Assigned task:
All records below are to be transcribed exactly, with every picture left out.

The data:
= = = = = = =

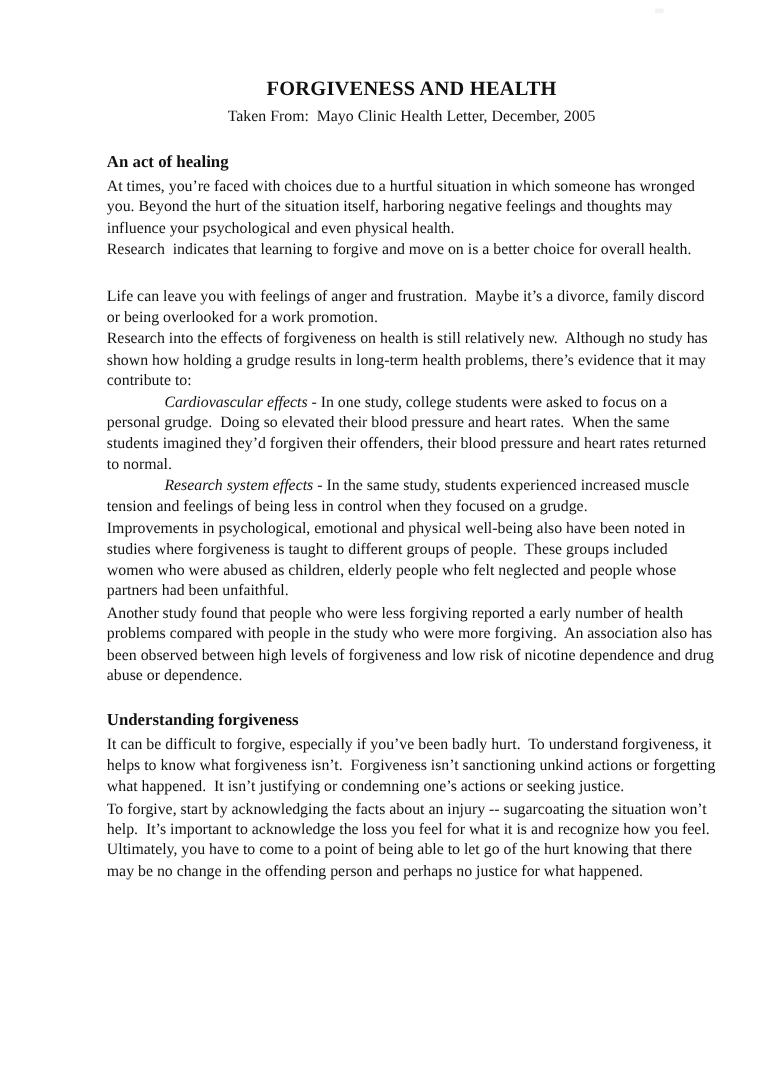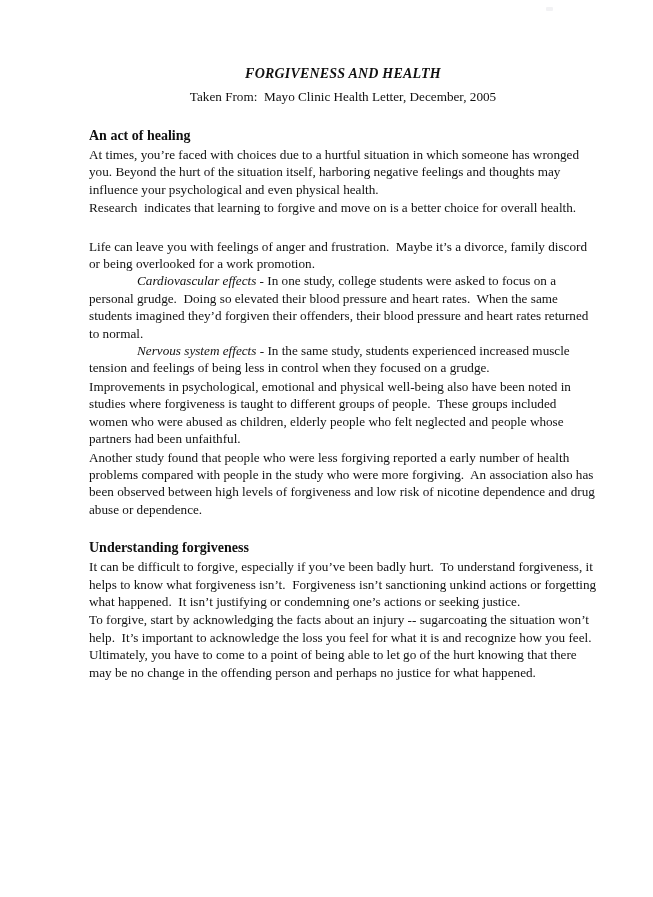--- a/index.html
+++ b/index.html
@@ -35,13 +35,12 @@
   }
 
   .doc-title {
-    font-size: 14px;
+    font-size: 17px;
     font-weight: bold;
     text-align: center;
     letter-spacing: 0.2px;
     margin: 0 0 5px 0;
     line-height: 19px;
-    font-style: italic;
   }
 
   .doc-subtitle {

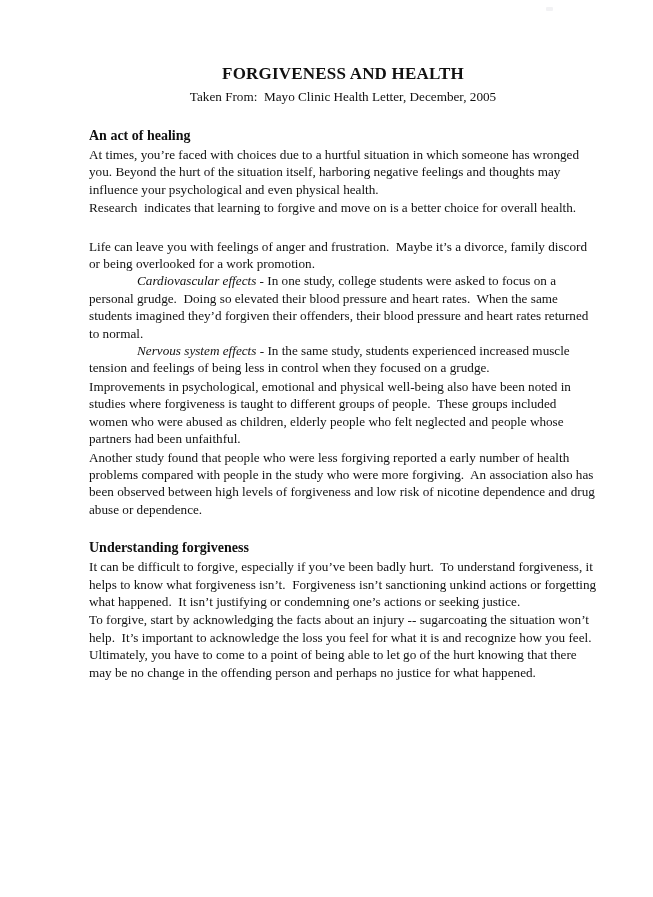--- a/index.html
+++ b/index.html
@@ -128,6 +128,7 @@
 
     <div class="section-block">
       <p class="para">Life can leave you with feelings of anger and frustration.  Maybe it’s a divorce, family discord or being overlooked for a work promotion.</p>
+      <p class="para">Research into the effects of forgiveness on health is still relatively new.  Although no study has shown how holding a grudge results in long-term health problems, there’s evidence that it may contribute to:</p>
 
       <p class="para indented"><span class="run-in">Cardiovascular effects</span><span> - In one study, college students were asked to focus on a personal grudge.  Doing so elevated their blood pressure and heart rates.  When the same students imagined they’d forgiven their offenders, their blood pressure and heart rates returned to normal.</span></p>
 

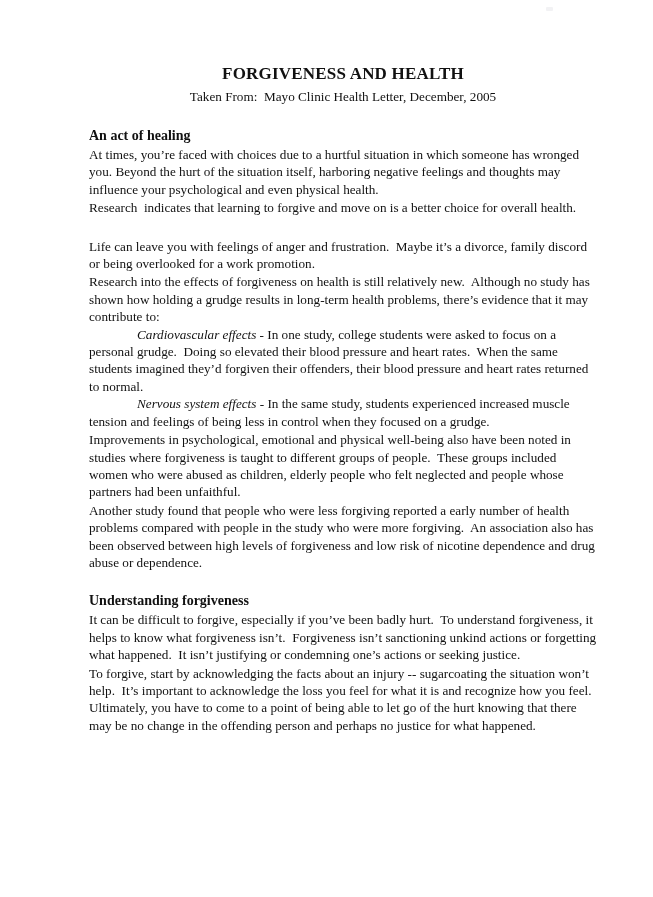--- a/index.html
+++ b/index.html
@@ -132,7 +132,7 @@
 
       <p class="para indented"><span class="run-in">Cardiovascular effects</span><span> - In one study, college students were asked to focus on a personal grudge.  Doing so elevated their blood pressure and heart rates.  When the same students imagined they’d forgiven their offenders, their blood pressure and heart rates returned to normal.</span></p>
 
-      <p class="para indented"><span class="run-in">Nervous system effects</span><span> - In the same study, students experienced increased muscle tension and feelings of being less in control when they focused on a grudge.</span></p>
+      <p class="para indented"><span class="run-in">Research system effects</span><span> - In the same study, students experienced increased muscle tension and feelings of being less in control when they focused on a grudge.</span></p>
 
       <p class="para gap-before">Improvements in psychological, emotional and physical well-being also have been noted in studies where forgiveness is taught to different groups of people.  These groups included women who were abused as children, elderly people who felt neglected and people whose partners had been unfaithful.</p>
       <p class="para">Another study found that people who were less forgiving reported a early number of health problems compared with people in the study who were more forgiving.  An association also has been observed between high levels of forgiveness and low risk of nicotine dependence and drug abuse or dependence.</p>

= = = = = = =

Exercise response:
--- a/index.html
+++ b/index.html
@@ -35,13 +35,12 @@
   }
 
   .doc-title {
-    font-size: 14px;
+    font-size: 17px;
     font-weight: bold;
     text-align: center;
     letter-spacing: 0.2px;
     margin: 0 0 5px 0;
     line-height: 19px;
-    font-style: italic;
   }
 
   .doc-subtitle {

--- a/index.html
+++ b/index.html
@@ -128,6 +128,7 @@
 
     <div class="section-block">
       <p class="para">Life can leave you with feelings of anger and frustration.  Maybe it’s a divorce, family discord or being overlooked for a work promotion.</p>
+      <p class="para">Research into the effects of forgiveness on health is still relatively new.  Although no study has shown how holding a grudge results in long-term health problems, there’s evidence that it may contribute to:</p>
 
       <p class="para indented"><span class="run-in">Cardiovascular effects</span><span> - In one study, college students were asked to focus on a personal grudge.  Doing so elevated their blood pressure and heart rates.  When the same students imagined they’d forgiven their offenders, their blood pressure and heart rates returned to normal.</span></p>
 

--- a/index.html
+++ b/index.html
@@ -132,7 +132,7 @@
 
       <p class="para indented"><span class="run-in">Cardiovascular effects</span><span> - In one study, college students were asked to focus on a personal grudge.  Doing so elevated their blood pressure and heart rates.  When the same students imagined they’d forgiven their offenders, their blood pressure and heart rates returned to normal.</span></p>
 
-      <p class="para indented"><span class="run-in">Nervous system effects</span><span> - In the same study, students experienced increased muscle tension and feelings of being less in control when they focused on a grudge.</span></p>
+      <p class="para indented"><span class="run-in">Research system effects</span><span> - In the same study, students experienced increased muscle tension and feelings of being less in control when they focused on a grudge.</span></p>
 
       <p class="para gap-before">Improvements in psychological, emotional and physical well-being also have been noted in studies where forgiveness is taught to different groups of people.  These groups included women who were abused as children, elderly people who felt neglected and people whose partners had been unfaithful.</p>
       <p class="para">Another study found that people who were less forgiving reported a early number of health problems compared with people in the study who were more forgiving.  An association also has been observed between high levels of forgiveness and low risk of nicotine dependence and drug abuse or dependence.</p>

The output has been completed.